◆ Data extracted from a collection:
Start of Block
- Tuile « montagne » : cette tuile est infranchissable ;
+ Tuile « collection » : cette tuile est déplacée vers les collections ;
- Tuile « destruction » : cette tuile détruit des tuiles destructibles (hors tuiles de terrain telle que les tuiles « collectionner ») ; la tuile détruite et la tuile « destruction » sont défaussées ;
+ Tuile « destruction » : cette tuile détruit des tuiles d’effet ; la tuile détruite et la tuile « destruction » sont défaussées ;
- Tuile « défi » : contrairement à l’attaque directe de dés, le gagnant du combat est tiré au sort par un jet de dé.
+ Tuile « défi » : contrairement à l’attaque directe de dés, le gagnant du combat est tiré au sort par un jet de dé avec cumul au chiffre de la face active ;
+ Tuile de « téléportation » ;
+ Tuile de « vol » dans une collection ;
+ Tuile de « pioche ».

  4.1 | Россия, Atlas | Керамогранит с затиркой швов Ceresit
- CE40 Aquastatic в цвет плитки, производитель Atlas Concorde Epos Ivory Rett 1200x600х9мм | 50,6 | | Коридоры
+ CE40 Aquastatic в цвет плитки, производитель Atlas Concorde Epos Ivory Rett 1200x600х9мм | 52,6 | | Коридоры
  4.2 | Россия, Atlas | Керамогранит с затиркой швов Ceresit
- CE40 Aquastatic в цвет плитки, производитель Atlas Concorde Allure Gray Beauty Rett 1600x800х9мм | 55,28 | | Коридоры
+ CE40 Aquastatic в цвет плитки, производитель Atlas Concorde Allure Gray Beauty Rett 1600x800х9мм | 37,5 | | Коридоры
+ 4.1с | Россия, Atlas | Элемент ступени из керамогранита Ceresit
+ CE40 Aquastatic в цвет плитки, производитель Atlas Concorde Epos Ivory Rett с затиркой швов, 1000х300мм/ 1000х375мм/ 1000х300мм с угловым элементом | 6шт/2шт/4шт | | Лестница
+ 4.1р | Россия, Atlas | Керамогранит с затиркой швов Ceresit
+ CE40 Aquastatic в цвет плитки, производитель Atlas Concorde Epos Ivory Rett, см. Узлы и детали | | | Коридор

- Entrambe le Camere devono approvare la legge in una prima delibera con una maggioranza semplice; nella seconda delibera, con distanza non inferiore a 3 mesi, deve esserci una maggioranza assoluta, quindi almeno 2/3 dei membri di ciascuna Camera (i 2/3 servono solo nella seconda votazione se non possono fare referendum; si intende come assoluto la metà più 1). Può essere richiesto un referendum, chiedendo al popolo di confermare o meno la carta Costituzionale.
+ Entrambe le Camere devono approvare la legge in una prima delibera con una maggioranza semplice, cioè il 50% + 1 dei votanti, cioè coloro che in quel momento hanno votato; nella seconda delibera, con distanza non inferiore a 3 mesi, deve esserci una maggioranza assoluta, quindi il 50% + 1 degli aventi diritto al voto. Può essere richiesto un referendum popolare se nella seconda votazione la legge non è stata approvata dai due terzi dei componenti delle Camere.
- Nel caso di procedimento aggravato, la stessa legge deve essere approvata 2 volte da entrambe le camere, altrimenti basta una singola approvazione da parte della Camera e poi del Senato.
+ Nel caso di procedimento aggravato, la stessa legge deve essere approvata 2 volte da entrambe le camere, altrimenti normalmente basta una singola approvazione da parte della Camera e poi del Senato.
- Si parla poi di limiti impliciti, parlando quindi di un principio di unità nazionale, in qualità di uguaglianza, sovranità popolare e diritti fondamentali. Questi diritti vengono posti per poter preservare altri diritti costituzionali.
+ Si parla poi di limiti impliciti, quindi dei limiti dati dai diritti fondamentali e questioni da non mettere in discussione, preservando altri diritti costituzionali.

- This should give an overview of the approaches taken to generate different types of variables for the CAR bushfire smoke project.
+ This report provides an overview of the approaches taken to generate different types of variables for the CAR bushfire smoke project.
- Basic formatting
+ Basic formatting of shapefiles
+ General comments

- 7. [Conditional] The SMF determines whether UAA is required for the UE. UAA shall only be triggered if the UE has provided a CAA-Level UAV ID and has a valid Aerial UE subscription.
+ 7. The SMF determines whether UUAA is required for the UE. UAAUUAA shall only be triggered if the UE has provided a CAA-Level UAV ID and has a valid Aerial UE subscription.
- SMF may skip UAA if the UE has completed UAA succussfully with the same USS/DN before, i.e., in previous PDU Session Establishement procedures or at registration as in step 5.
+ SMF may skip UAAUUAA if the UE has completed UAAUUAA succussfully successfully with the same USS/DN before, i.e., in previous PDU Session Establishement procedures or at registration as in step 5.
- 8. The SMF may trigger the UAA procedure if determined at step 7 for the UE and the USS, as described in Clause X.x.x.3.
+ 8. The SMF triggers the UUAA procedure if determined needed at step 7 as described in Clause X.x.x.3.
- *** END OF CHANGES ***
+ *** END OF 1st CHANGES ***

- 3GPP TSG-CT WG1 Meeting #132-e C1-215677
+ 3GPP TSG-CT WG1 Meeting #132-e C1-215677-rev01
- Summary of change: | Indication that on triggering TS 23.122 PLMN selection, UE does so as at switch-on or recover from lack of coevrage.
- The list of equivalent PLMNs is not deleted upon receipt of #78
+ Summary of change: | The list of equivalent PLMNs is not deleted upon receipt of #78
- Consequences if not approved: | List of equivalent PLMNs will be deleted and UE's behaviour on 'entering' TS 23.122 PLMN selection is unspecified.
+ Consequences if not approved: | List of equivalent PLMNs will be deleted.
End of Block
◆ WHAT THE EXERCISE ASKS: Print the records above exactly as they appear.

◆ ANSWER BELOW:
- Tuile « montagne » : cette tuile est infranchissable ;
+ Tuile « collection » : cette tuile est déplacée vers les collections ;
- Tuile « destruction » : cette tuile détruit des tuiles destructibles (hors tuiles de terrain telle que les tuiles « collectionner ») ; la tuile détruite et la tuile « destruction » sont défaussées ;
+ Tuile « destruction » : cette tuile détruit des tuiles d’effet ; la tuile détruite et la tuile « destruction » sont défaussées ;
- Tuile « défi » : contrairement à l’attaque directe de dés, le gagnant du combat est tiré au sort par un jet de dé.
+ Tuile « défi » : contrairement à l’attaque directe de dés, le gagnant du combat est tiré au sort par un jet de dé avec cumul au chiffre de la face active ;
+ Tuile de « téléportation » ;
+ Tuile de « vol » dans une collection ;
+ Tuile de « pioche ».

  4.1 | Россия, Atlas | Керамогранит с затиркой швов Ceresit
- CE40 Aquastatic в цвет плитки, производитель Atlas Concorde Epos Ivory Rett 1200x600х9мм | 50,6 | | Коридоры
+ CE40 Aquastatic в цвет плитки, производитель Atlas Concorde Epos Ivory Rett 1200x600х9мм | 52,6 | | Коридоры
  4.2 | Россия, Atlas | Керамогранит с затиркой швов Ceresit
- CE40 Aquastatic в цвет плитки, производитель Atlas Concorde Allure Gray Beauty Rett 1600x800х9мм | 55,28 | | Коридоры
+ CE40 Aquastatic в цвет плитки, производитель Atlas Concorde Allure Gray Beauty Rett 1600x800х9мм | 37,5 | | Коридоры
+ 4.1с | Россия, Atlas | Элемент ступени из керамогранита Ceresit
+ CE40 Aquastatic в цвет плитки, производитель Atlas Concorde Epos Ivory Rett с затиркой швов, 1000х300мм/ 1000х375мм/ 1000х300мм с угловым элементом | 6шт/2шт/4шт | | Лестница
+ 4.1р | Россия, Atlas | Керамогранит с затиркой швов Ceresit
+ CE40 Aquastatic в цвет плитки, производитель Atlas Concorde Epos Ivory Rett, см. Узлы и детали | | | Коридор

- Entrambe le Camere devono approvare la legge in una prima delibera con una maggioranza semplice; nella seconda delibera, con distanza non inferiore a 3 mesi, deve esserci una maggioranza assoluta, quindi almeno 2/3 dei membri di ciascuna Camera (i 2/3 servono solo nella seconda votazione se non possono fare referendum; si intende come assoluto la metà più 1). Può essere richiesto un referendum, chiedendo al popolo di confermare o meno la carta Costituzionale.
+ Entrambe le Camere devono approvare la legge in una prima delibera con una maggioranza semplice, cioè il 50% + 1 dei votanti, cioè coloro che in quel momento hanno votato; nella seconda delibera, con distanza non inferiore a 3 mesi, deve esserci una maggioranza assoluta, quindi il 50% + 1 degli aventi diritto al voto. Può essere richiesto un referendum popolare se nella seconda votazione la legge non è stata approvata dai due terzi dei componenti delle Camere.
- Nel caso di procedimento aggravato, la stessa legge deve essere approvata 2 volte da entrambe le camere, altrimenti basta una singola approvazione da parte della Camera e poi del Senato.
+ Nel caso di procedimento aggravato, la stessa legge deve essere approvata 2 volte da entrambe le camere, altrimenti normalmente basta una singola approvazione da parte della Camera e poi del Senato.
- Si parla poi di limiti impliciti, parlando quindi di un principio di unità nazionale, in qualità di uguaglianza, sovranità popolare e diritti fondamentali. Questi diritti vengono posti per poter preservare altri diritti costituzionali.
+ Si parla poi di limiti impliciti, quindi dei limiti dati dai diritti fondamentali e questioni da non mettere in discussione, preservando altri diritti costituzionali.

- This should give an overview of the approaches taken to generate different types of variables for the CAR bushfire smoke project.
+ This report provides an overview of the approaches taken to generate different types of variables for the CAR bushfire smoke project.
- Basic formatting
+ Basic formatting of shapefiles
+ General comments

- 7. [Conditional] The SMF determines whether UAA is required for the UE. UAA shall only be triggered if the UE has provided a CAA-Level UAV ID and has a valid Aerial UE subscription.
+ 7. The SMF determines whether UUAA is required for the UE. UAAUUAA shall only be triggered if the UE has provided a CAA-Level UAV ID and has a valid Aerial UE subscription.
- SMF may skip UAA if the UE has completed UAA succussfully with the same USS/DN before, i.e., in previous PDU Session Establishement procedures or at registration as in step 5.
+ SMF may skip UAAUUAA if the UE has completed UAAUUAA succussfully successfully with the same USS/DN before, i.e., in previous PDU Session Establishement procedures or at registration as in step 5.
- 8. The SMF may trigger the UAA procedure if determined at step 7 for the UE and the USS, as described in Clause X.x.x.3.
+ 8. The SMF triggers the UUAA procedure if determined needed at step 7 as described in Clause X.x.x.3.
- *** END OF CHANGES ***
+ *** END OF 1st CHANGES ***

- 3GPP TSG-CT WG1 Meeting #132-e C1-215677
+ 3GPP TSG-CT WG1 Meeting #132-e C1-215677-rev01
- Summary of change: | Indication that on triggering TS 23.122 PLMN selection, UE does so as at switch-on or recover from lack of coevrage.
- The list of equivalent PLMNs is not deleted upon receipt of #78
+ Summary of change: | The list of equivalent PLMNs is not deleted upon receipt of #78
- Consequences if not approved: | List of equivalent PLMNs will be deleted and UE's behaviour on 'entering' TS 23.122 PLMN selection is unspecified.
+ Consequences if not approved: | List of equivalent PLMNs will be deleted.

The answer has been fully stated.